Top of Records shown

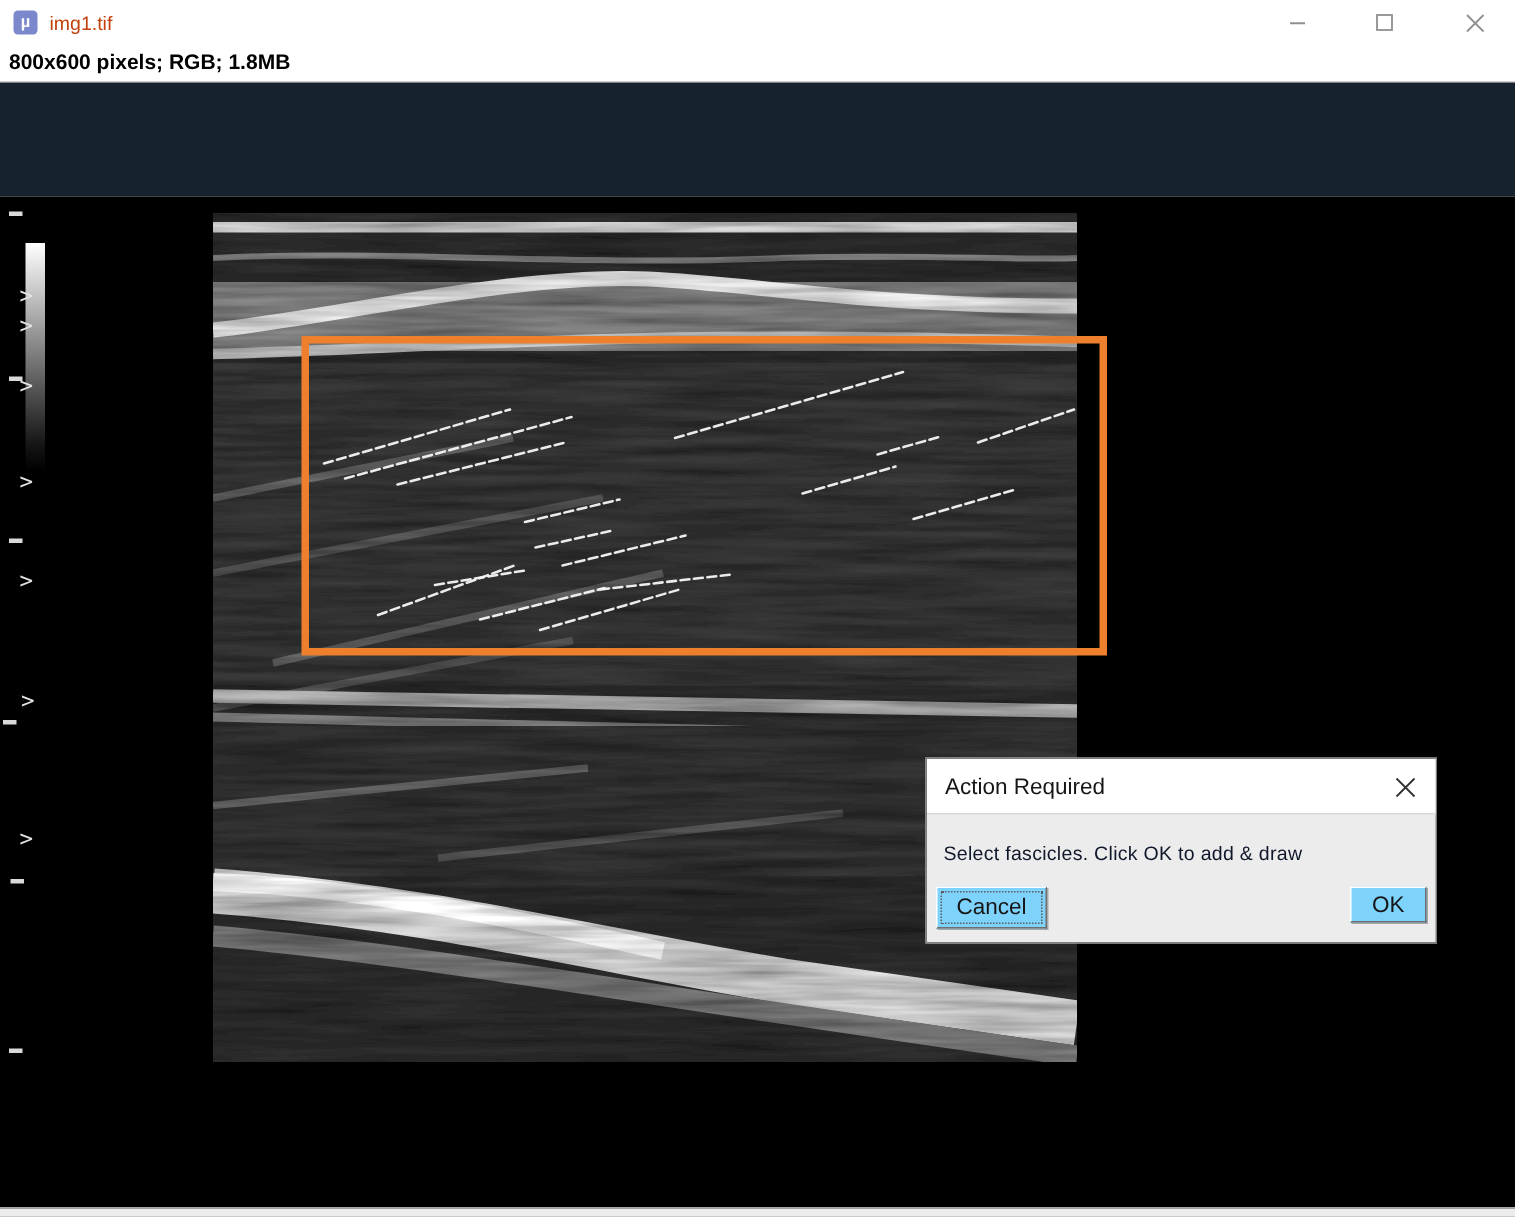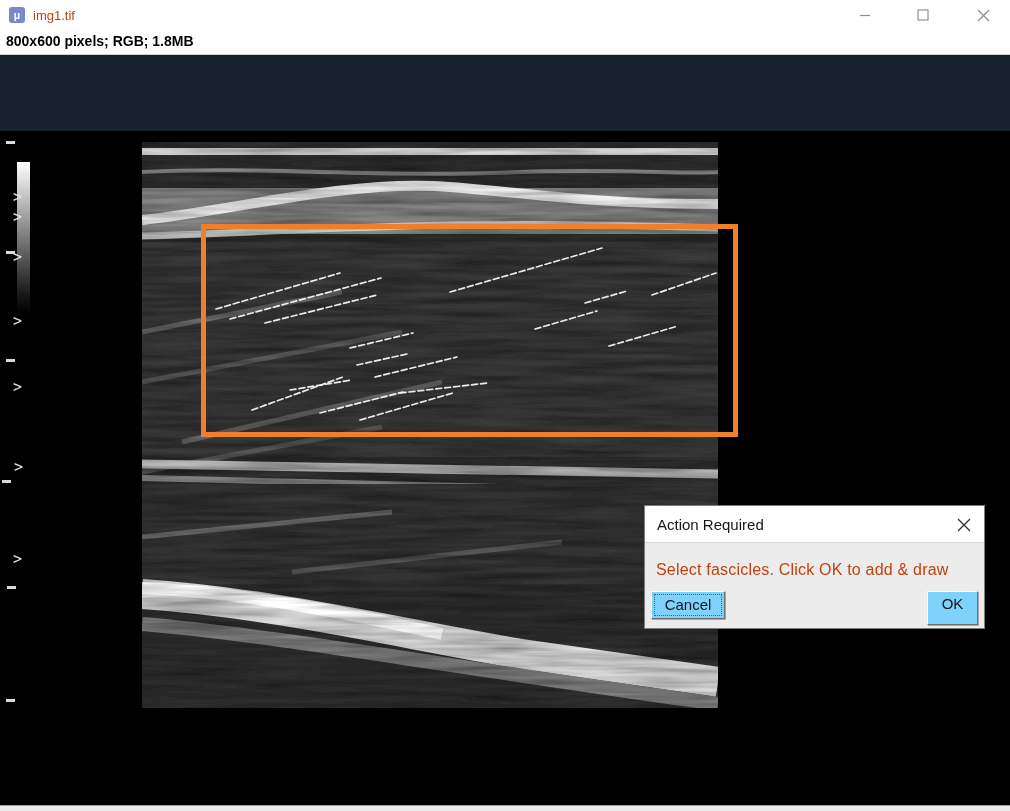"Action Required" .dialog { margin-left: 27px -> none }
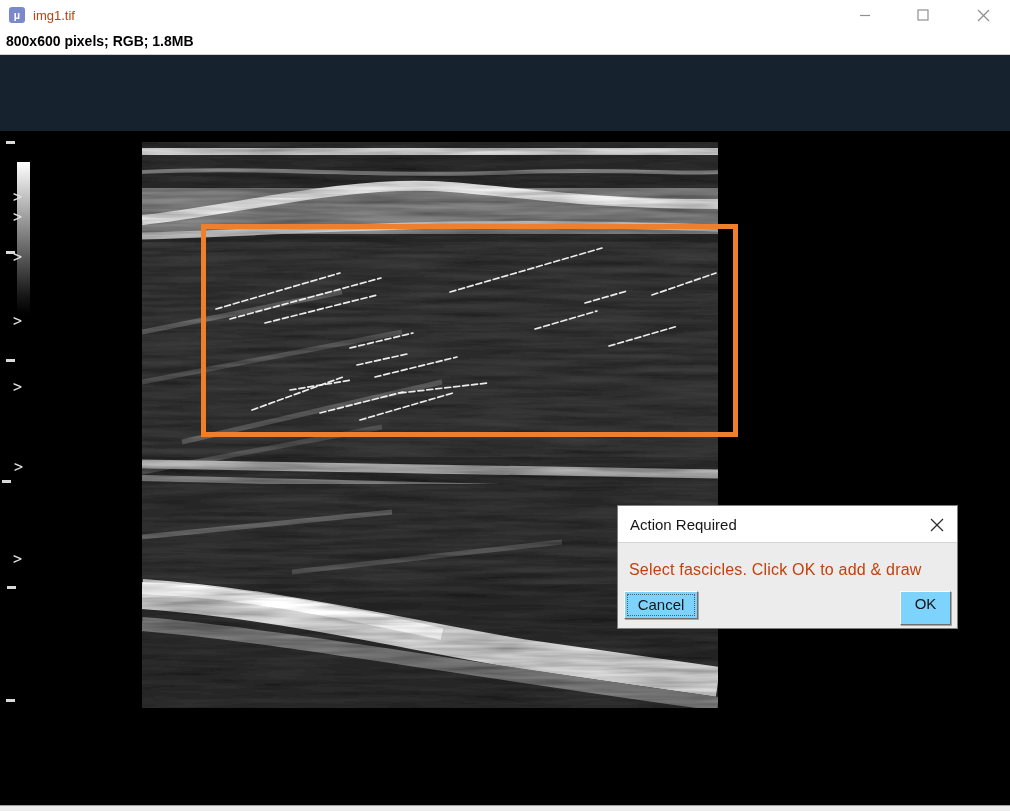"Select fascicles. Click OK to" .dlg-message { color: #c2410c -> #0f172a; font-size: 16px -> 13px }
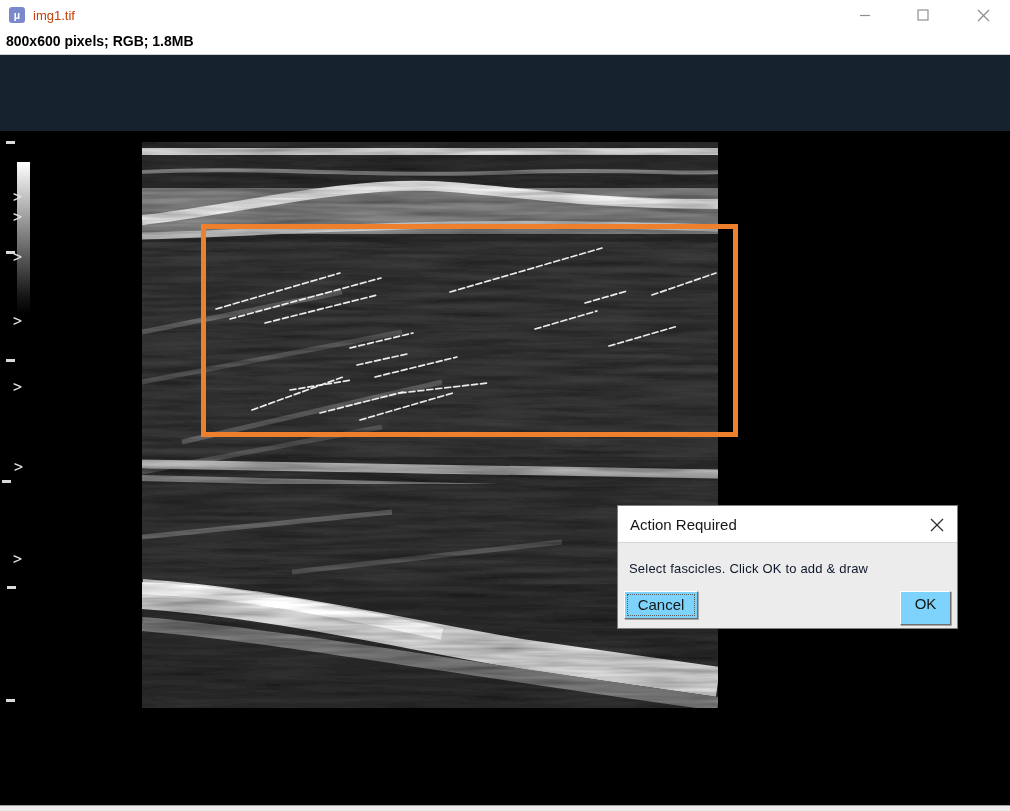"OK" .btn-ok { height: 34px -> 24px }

Bottom of Records shown
Top of Records shown

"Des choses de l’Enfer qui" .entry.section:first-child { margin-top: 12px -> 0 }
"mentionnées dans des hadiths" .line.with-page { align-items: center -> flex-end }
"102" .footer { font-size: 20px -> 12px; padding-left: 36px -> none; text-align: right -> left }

Bottom of Records shown
Top of Records shown

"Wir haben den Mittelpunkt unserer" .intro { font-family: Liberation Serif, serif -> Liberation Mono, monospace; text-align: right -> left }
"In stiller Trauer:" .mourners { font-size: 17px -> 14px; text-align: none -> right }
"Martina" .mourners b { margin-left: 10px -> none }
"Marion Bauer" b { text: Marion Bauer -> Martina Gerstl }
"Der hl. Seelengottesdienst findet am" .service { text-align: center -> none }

Bottom of Records shown

Task ::
Which lines in the data above contain "center"? Show each one.

Answer space ::
"mentionnées dans des hadiths" .line.with-page { align-items: center -> flex-end }
"Der hl. Seelengottesdienst findet am" .service { text-align: center -> none }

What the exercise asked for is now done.